▶ **PROBLEM DESCRIPTION**
Every record below should be retyped exactly, and no picture should appear in the copy.

DATA FOR THIS EXERCISE below:

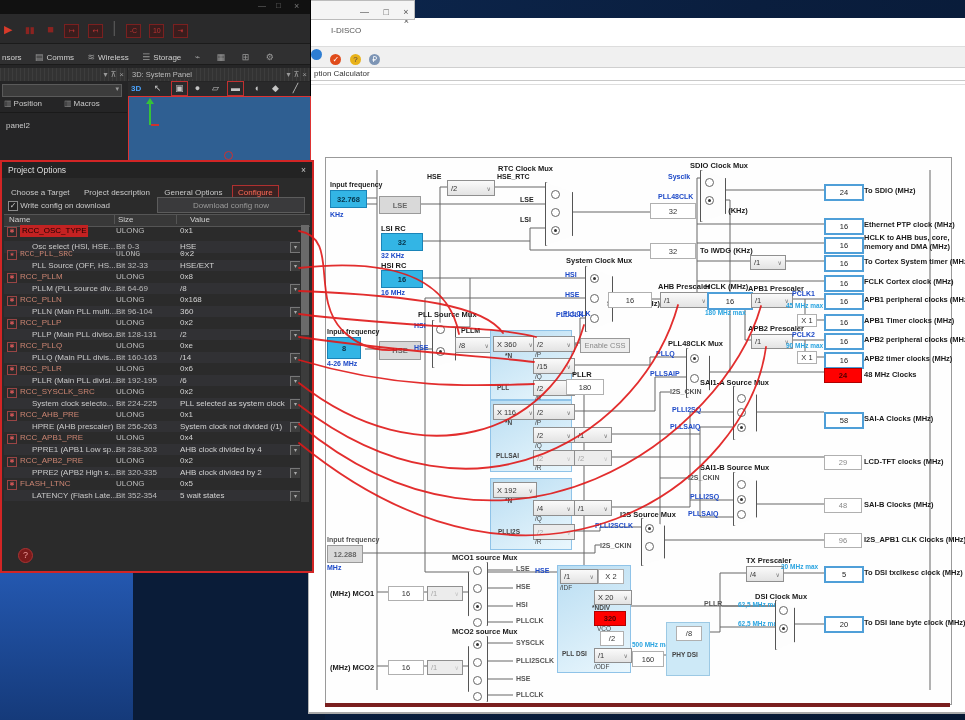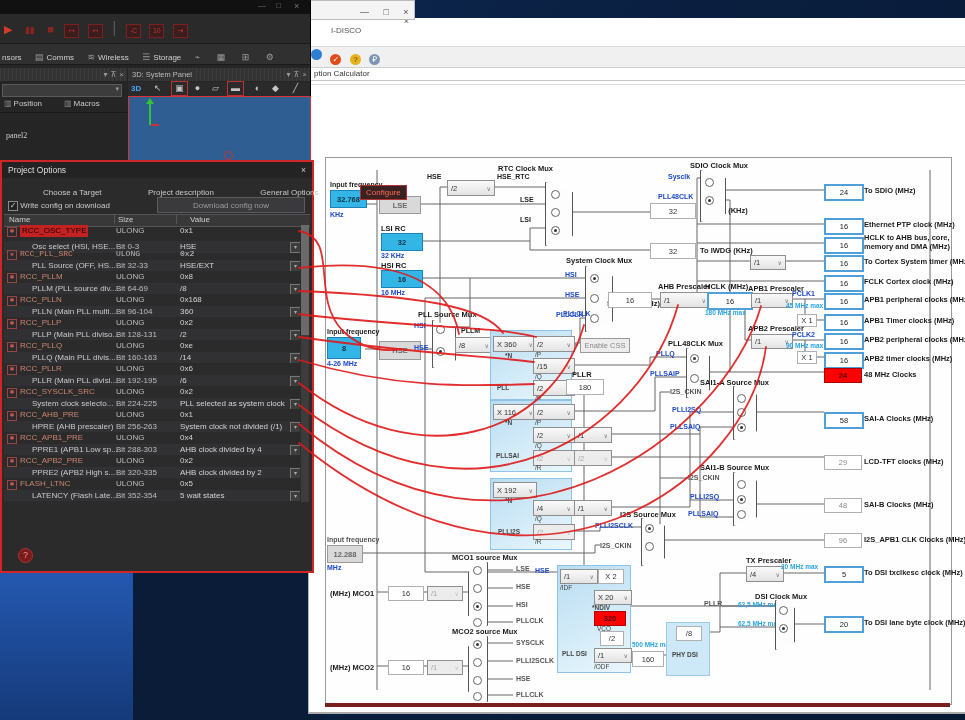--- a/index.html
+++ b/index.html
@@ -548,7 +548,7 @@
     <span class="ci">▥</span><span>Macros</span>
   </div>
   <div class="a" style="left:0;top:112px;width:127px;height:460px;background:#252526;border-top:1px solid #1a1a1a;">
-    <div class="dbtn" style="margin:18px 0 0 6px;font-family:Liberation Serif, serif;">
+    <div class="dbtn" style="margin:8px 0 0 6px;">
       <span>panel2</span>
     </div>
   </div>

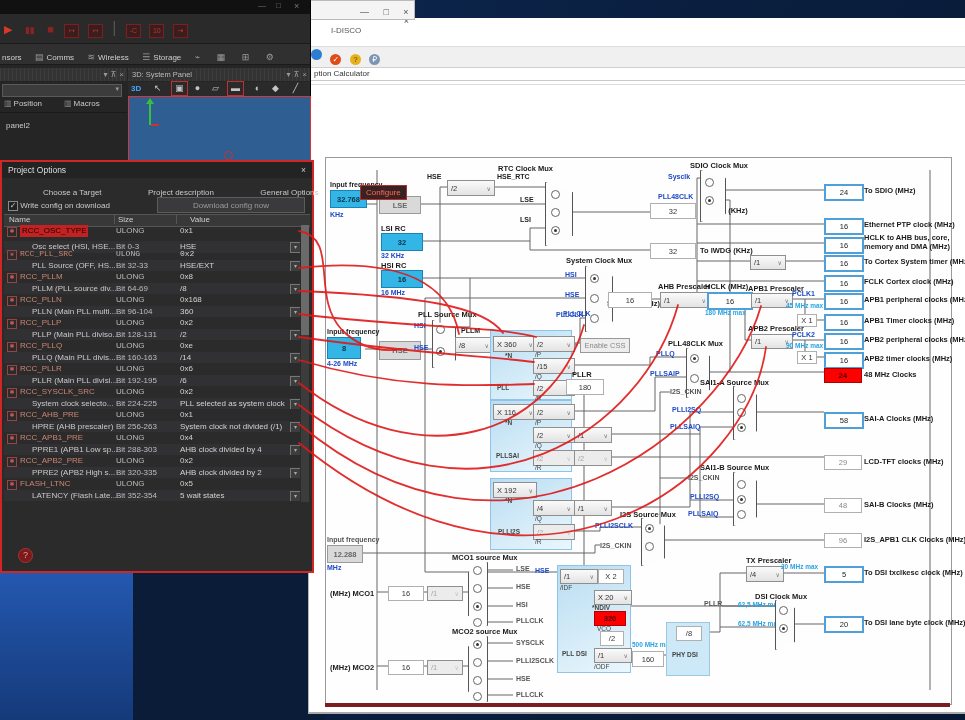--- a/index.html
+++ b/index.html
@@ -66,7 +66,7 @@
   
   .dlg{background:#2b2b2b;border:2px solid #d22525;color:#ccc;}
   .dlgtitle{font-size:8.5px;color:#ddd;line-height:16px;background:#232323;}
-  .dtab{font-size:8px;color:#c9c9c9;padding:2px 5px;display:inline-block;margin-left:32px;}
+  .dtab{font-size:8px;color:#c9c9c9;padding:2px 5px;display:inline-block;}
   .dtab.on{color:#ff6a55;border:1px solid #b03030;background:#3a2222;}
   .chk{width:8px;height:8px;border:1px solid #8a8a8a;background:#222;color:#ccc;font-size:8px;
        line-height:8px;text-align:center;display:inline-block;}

End of DATA FOR THIS EXERCISE.

▶ **WRITTEN REPLY**
--- a/index.html
+++ b/index.html
@@ -548,7 +548,7 @@
     <span class="ci">▥</span><span>Macros</span>
   </div>
   <div class="a" style="left:0;top:112px;width:127px;height:460px;background:#252526;border-top:1px solid #1a1a1a;">
-    <div class="dbtn" style="margin:18px 0 0 6px;font-family:Liberation Serif, serif;">
+    <div class="dbtn" style="margin:8px 0 0 6px;">
       <span>panel2</span>
     </div>
   </div>

--- a/index.html
+++ b/index.html
@@ -66,7 +66,7 @@
   
   .dlg{background:#2b2b2b;border:2px solid #d22525;color:#ccc;}
   .dlgtitle{font-size:8.5px;color:#ddd;line-height:16px;background:#232323;}
-  .dtab{font-size:8px;color:#c9c9c9;padding:2px 5px;display:inline-block;margin-left:32px;}
+  .dtab{font-size:8px;color:#c9c9c9;padding:2px 5px;display:inline-block;}
   .dtab.on{color:#ff6a55;border:1px solid #b03030;background:#3a2222;}
   .chk{width:8px;height:8px;border:1px solid #8a8a8a;background:#222;color:#ccc;font-size:8px;
        line-height:8px;text-align:center;display:inline-block;}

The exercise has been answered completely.